MOSSTTSKit is a Swift Package wrapper for MOSS-TTS-Nano ONNX models.
MOSSTTSKit is an independent Swift Package built on top of the open-source MOSS-TTS-Nano project and related tooling. It aims to make MOSS-TTS-Nano easier to integrate into Apple-platform apps such as TTSMate and other Swift projects.
The upstream MOSS-TTS-Nano project is available here:
Current package scope:
- Download and cache the MOSS-TTS-Nano TTS model files from HuggingFace.
- Download and cache the MOSS Audio Tokenizer ONNX model files from HuggingFace.
- Initialize from either cached/downloaded models or explicit local model directories.
- Load text tokenizer and audio tokenizer models.
- Expose all built-in voices from the model manifest through package APIs, plus a
makeSpeaker(name:referenceAudioURL:)API that encodes reference audio into acoustic codes for voice cloning. - Provide a real ONNX Runtime backed
ONNXSessionwrapper for generic tensor inference. - Run a verified real-model preview path: prefill, global decode step, fixed frame sampler, and audio tokenizer decode for the first generated acoustic frame.
- Support automatic long-text chunking for
speak(...)andspeakStream(...), with chunk concatenation and short pauses inserted between synthesized segments.
This package builds on and benefits from the following open-source projects:
- OpenMOSS / MOSS-TTS-Nano - the upstream TTS model, ONNX runtime flow, and browser/runtime design this package is based on.
- Microsoft / ONNX Runtime - the inference runtime used to execute the exported ONNX models.
- microsoft / onnxruntime-swift-package-manager - the Swift Package integration used by this project.
- Hugging Face / swift-transformers - used for tokenizer and model-loading related Swift-side integration.

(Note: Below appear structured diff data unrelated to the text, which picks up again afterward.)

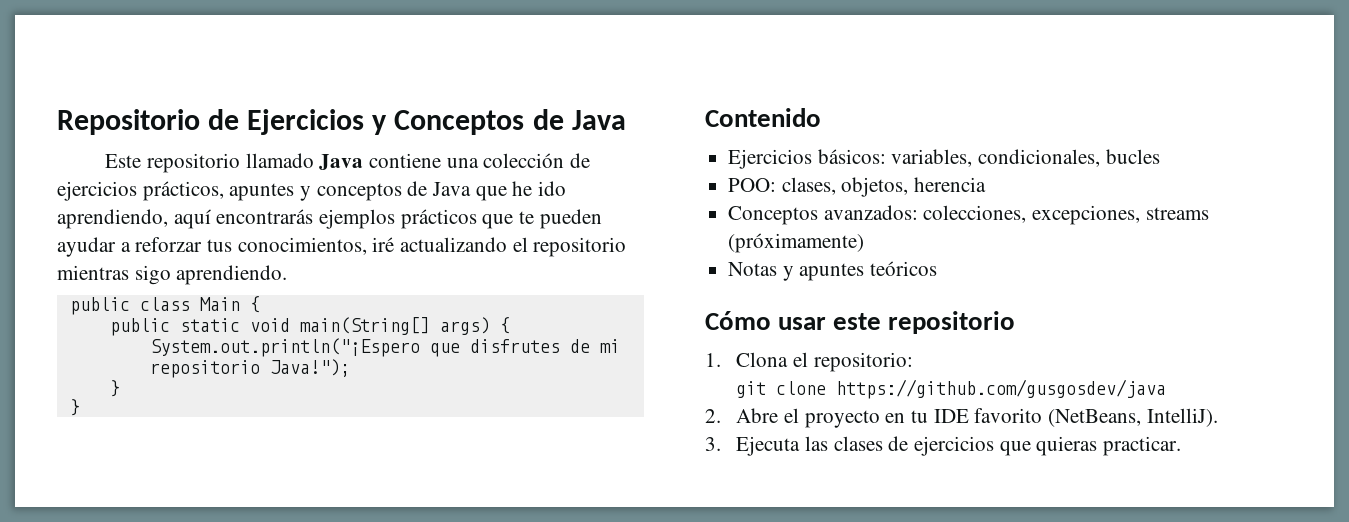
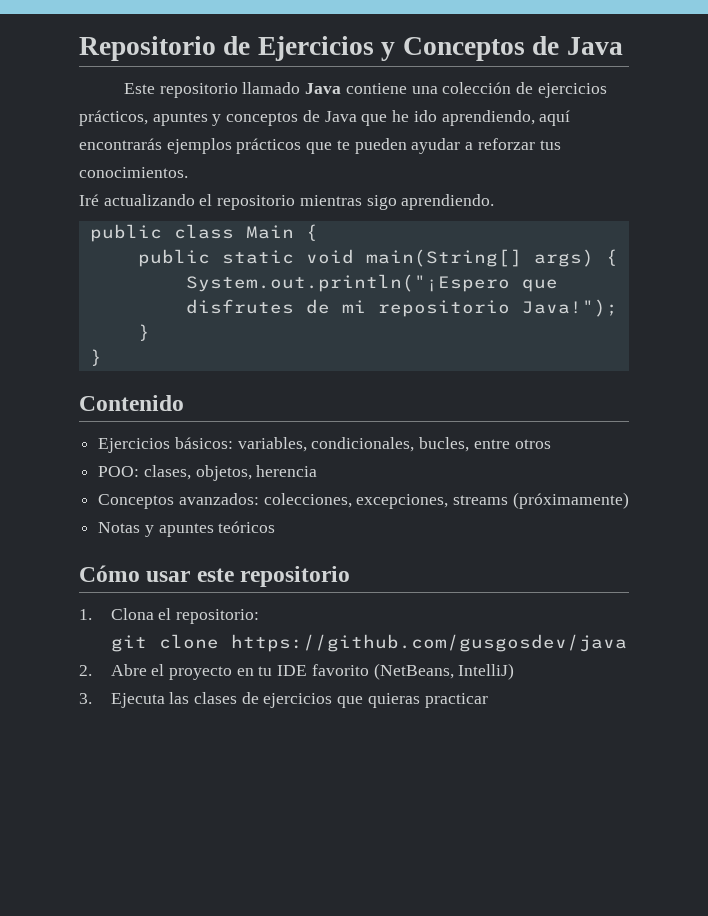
- Este repositorio llamado Java contiene una colección de ejercicios prácticos, apuntes y conceptos de Java que he ido aprendiendo, aquí encontrarás ejemplos prácticos que te pueden ayudar a reforzar tus conocimientos, iré actualizando el repositorio mientras sigo aprendiendo.
+ Este repositorio llamado Java contiene una colección de ejercicios prácticos, apuntes y conceptos de Java que he ido aprendiendo, aquí encontrarás ejemplos prácticos que te pueden ayudar a reforzar tus conocimientos.
+ Iré actualizando el repositorio mientras sigo aprendiendo.
- Ejercicios básicos: variables, condicionales, bucles
+ Ejercicios básicos: variables, condicionales, bucles, entre otros
- 2. Abre el proyecto en tu IDE favorito (NetBeans, IntelliJ).
+ 2. Abre el proyecto en tu IDE favorito (NetBeans, IntelliJ)
- 3. Ejecuta las clases de ejercicios que quieras practicar.
+ 3. Ejecuta las clases de ejercicios que quieras practicar

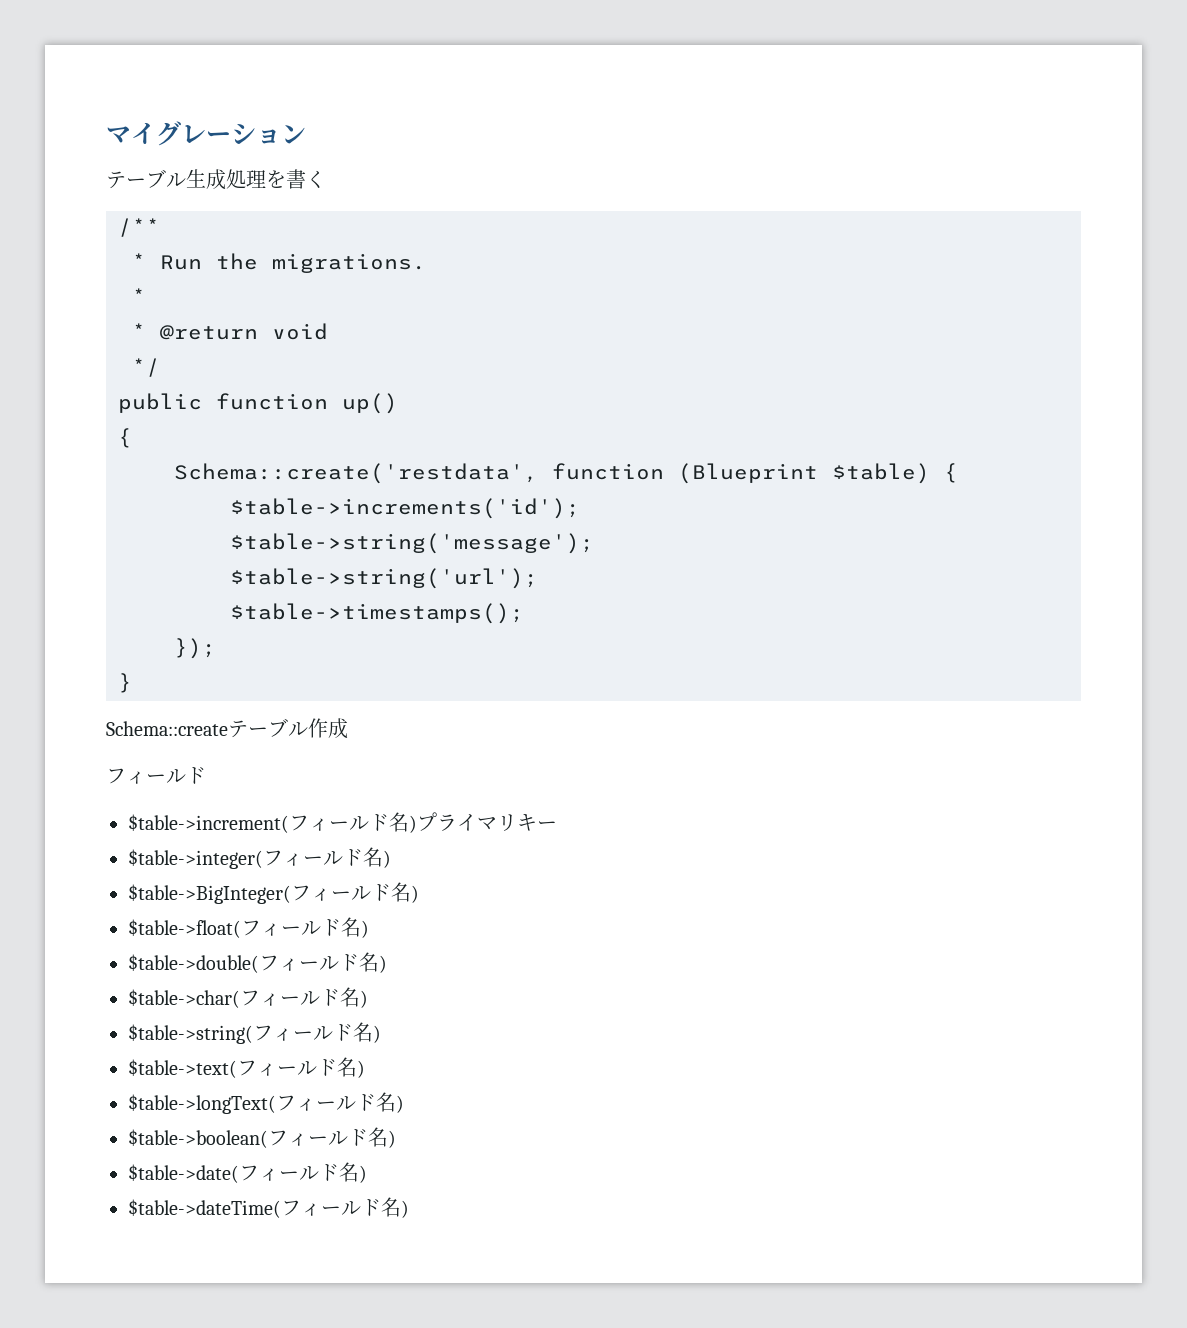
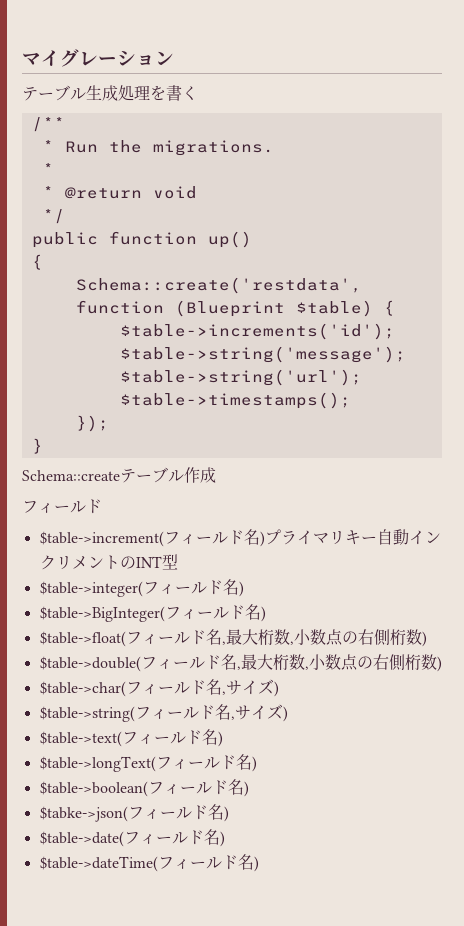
- $table->increment(フィールド名)プライマリキー
+ $table->increment(フィールド名)プライマリキー自動インクリメントのINT型
- $table->float(フィールド名)
+ $table->float(フィールド名,最大桁数,小数点の右側桁数)
- $table->double(フィールド名)
+ $table->double(フィールド名,最大桁数,小数点の右側桁数)
- $table->char(フィールド名)
+ $table->char(フィールド名,サイズ)
- $table->string(フィールド名)
+ $table->string(フィールド名,サイズ)
+ $tabke->json(フィールド名)

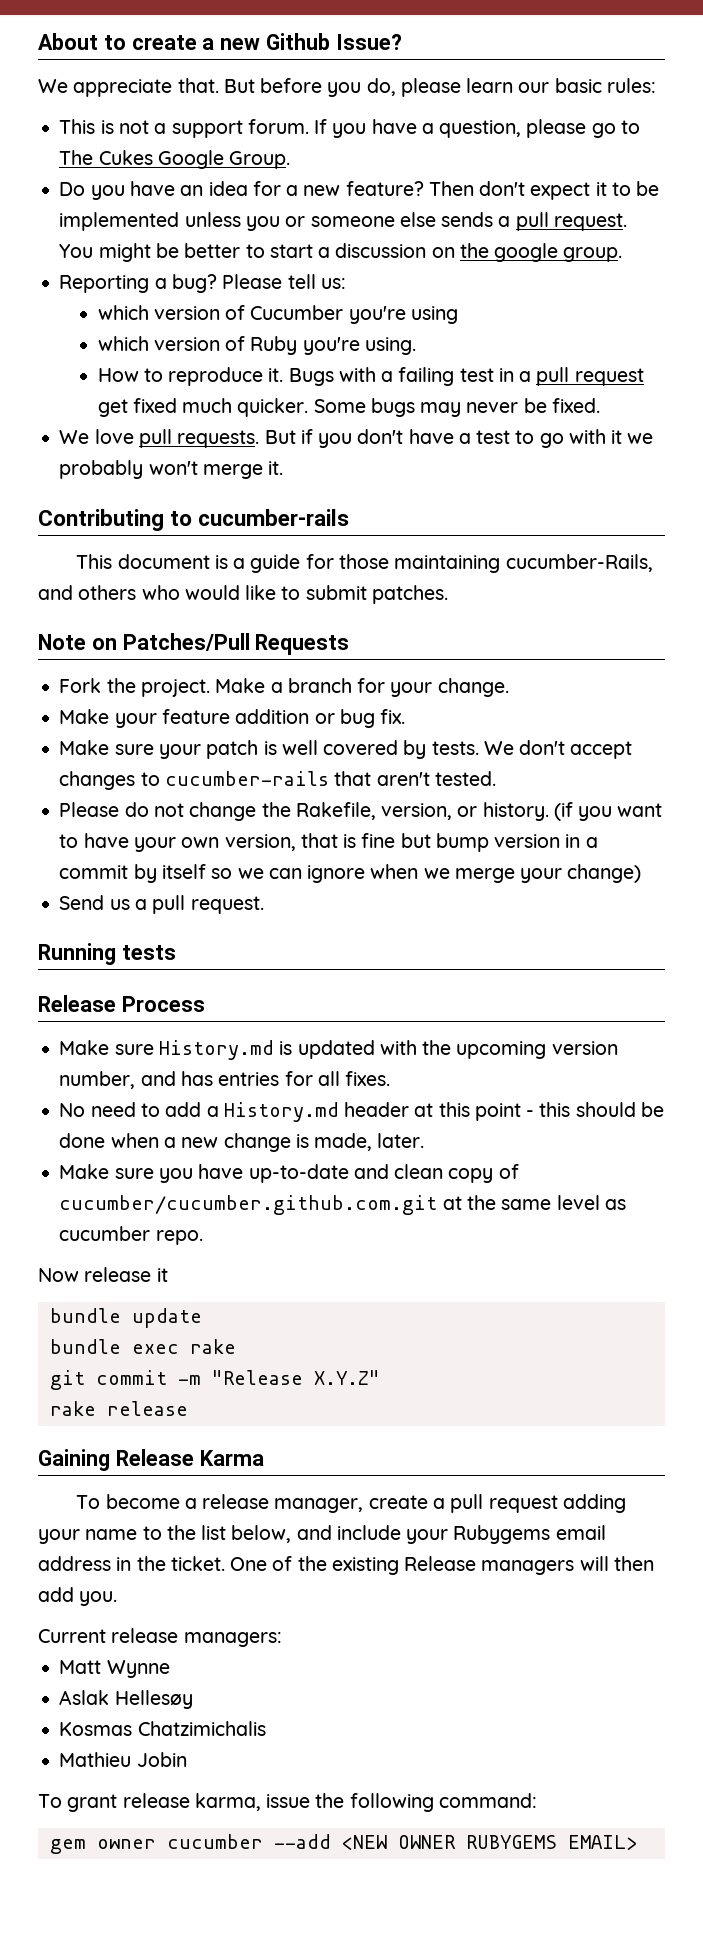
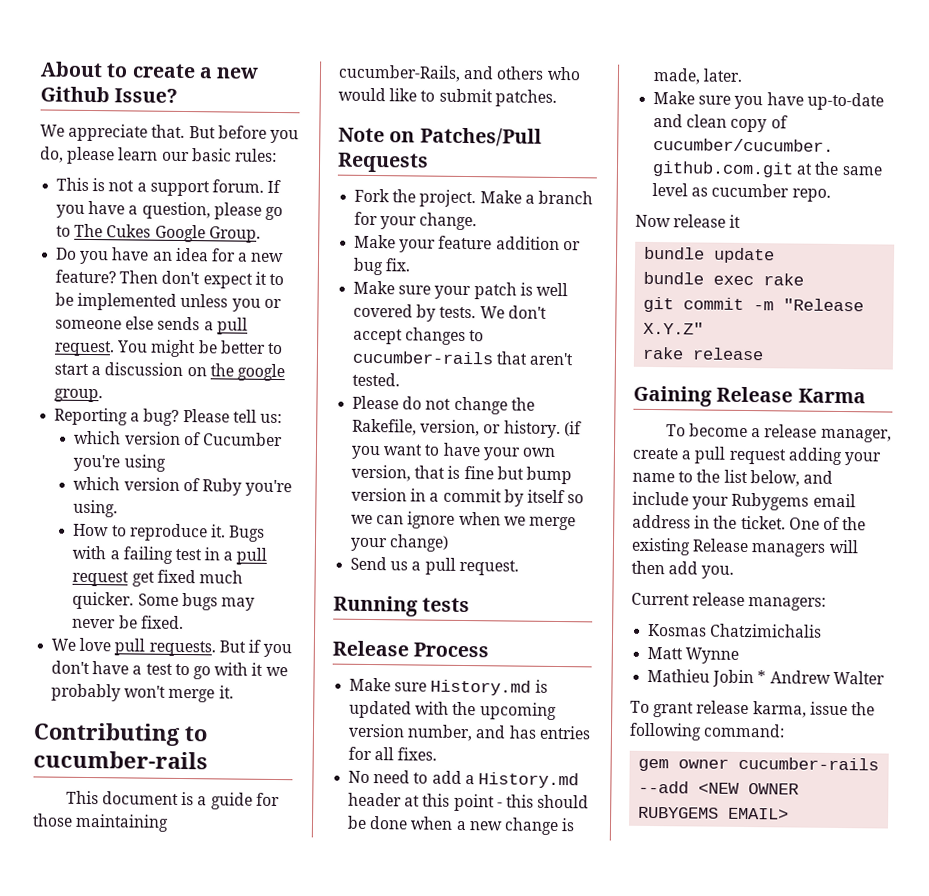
+ Kosmas Chatzimichalis
- Aslak Hellesøy
- Kosmas Chatzimichalis
- Mathieu Jobin
+ Mathieu Jobin * Andrew Walter
- gem owner cucumber --add <NEW OWNER RUBYGEMS EMAIL>
+ gem owner cucumber-rails --add <NEW OWNER RUBYGEMS EMAIL>

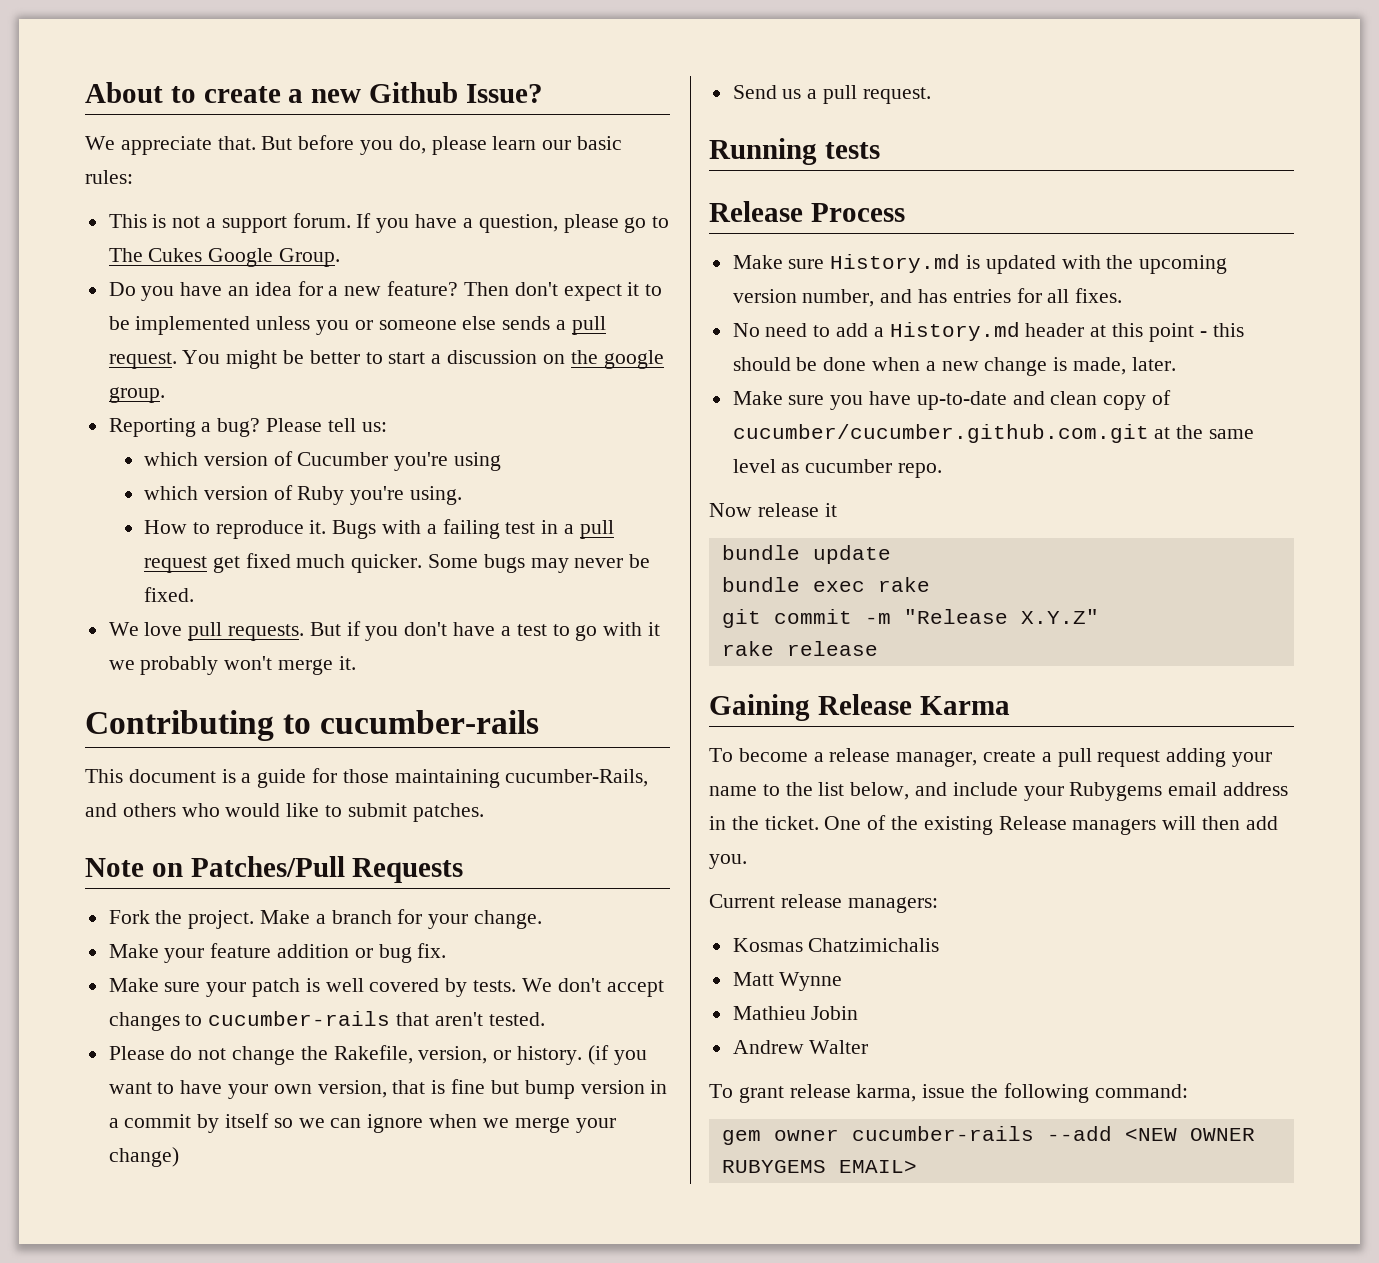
- Mathieu Jobin * Andrew Walter
+ Mathieu Jobin
+ Andrew Walter

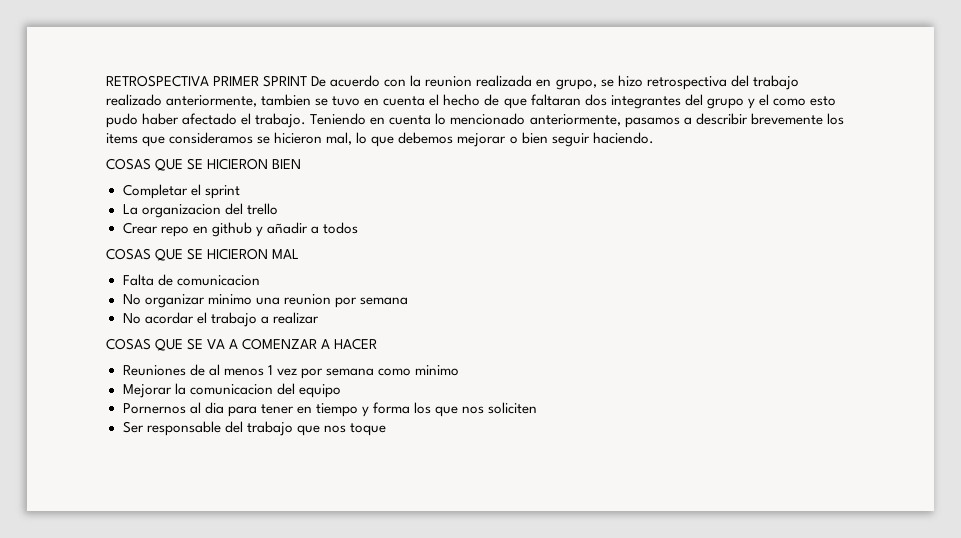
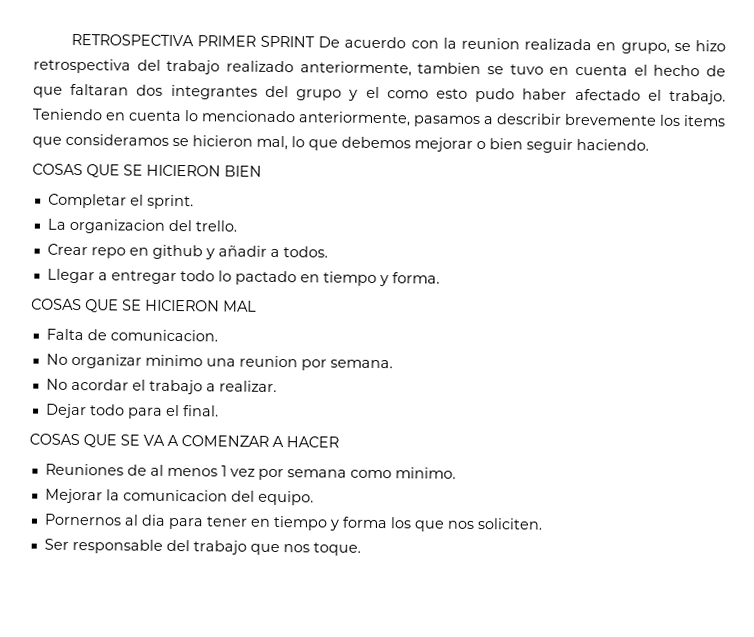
- Completar el sprint
+ Completar el sprint.
- La organizacion del trello
+ La organizacion del trello.
- Crear repo en github y añadir a todos
+ Crear repo en github y añadir a todos.
+ Llegar a entregar todo lo pactado en tiempo y forma.
- Falta de comunicacion
+ Falta de comunicacion.
- No organizar minimo una reunion por semana
+ No organizar minimo una reunion por semana.
- No acordar el trabajo a realizar
+ No acordar el trabajo a realizar.
+ Dejar todo para el final.
- Reuniones de al menos 1 vez por semana como minimo
+ Reuniones de al menos 1 vez por semana como minimo.
- Mejorar la comunicacion del equipo
+ Mejorar la comunicacion del equipo.
- Pornernos al dia para tener en tiempo y forma los que nos soliciten
+ Pornernos al dia para tener en tiempo y forma los que nos soliciten.
- Ser responsable del trabajo que nos toque
+ Ser responsable del trabajo que nos toque.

- Google / SentencePiece - the tokenizer model format used by MOSS-TTS-Nano.
This project is licensed under the Apache License 2.0.
import MOSSTTSKit
let tts = try await MOSSTTSKit()
let result = try await tts.speak(text: "你好,欢迎使用 MOSS-TTS-Nano。")
try await tts.speakToFile(
text: "保存成 WAV 文件。",
outputURL: URL(fileURLWithPath: "/tmp/moss.wav")
)speak(...), speakStream(...), and speakToFile(...) now support long text directly.
MOSSTTSKit will:
- split longer input into multiple synthesis chunks automatically
- prefer sentence-ending punctuation first, then clause punctuation, then token-budget fallback splitting
- concatenate chunk audio and insert short pauses between chunks
The chunking budget is controlled by MOSSTTSOptions.maxTextTokensPerChunk:
let options = MOSSTTSOptions(
maxGeneratedFrames: 256,
maxTextTokensPerChunk: 75
)
let result = try await tts.speak(
text: "第一段。第二段。第三段。",
options: options
)For longer paragraphs, you usually do not need to split text manually in the caller anymore.
Important:
- Do not set a small
maxGeneratedFramesvalue for long-form synthesis unless you intentionally want a short preview. - If
maxGeneratedFramesis left asnil, MOSSTTSKit will fall back to the model manifest default, which is the recommended behavior for normal sentence and paragraph synthesis. - Small frame caps such as
8,16,32, or64are best reserved for smoke tests, progress UI testing, and short preview generation.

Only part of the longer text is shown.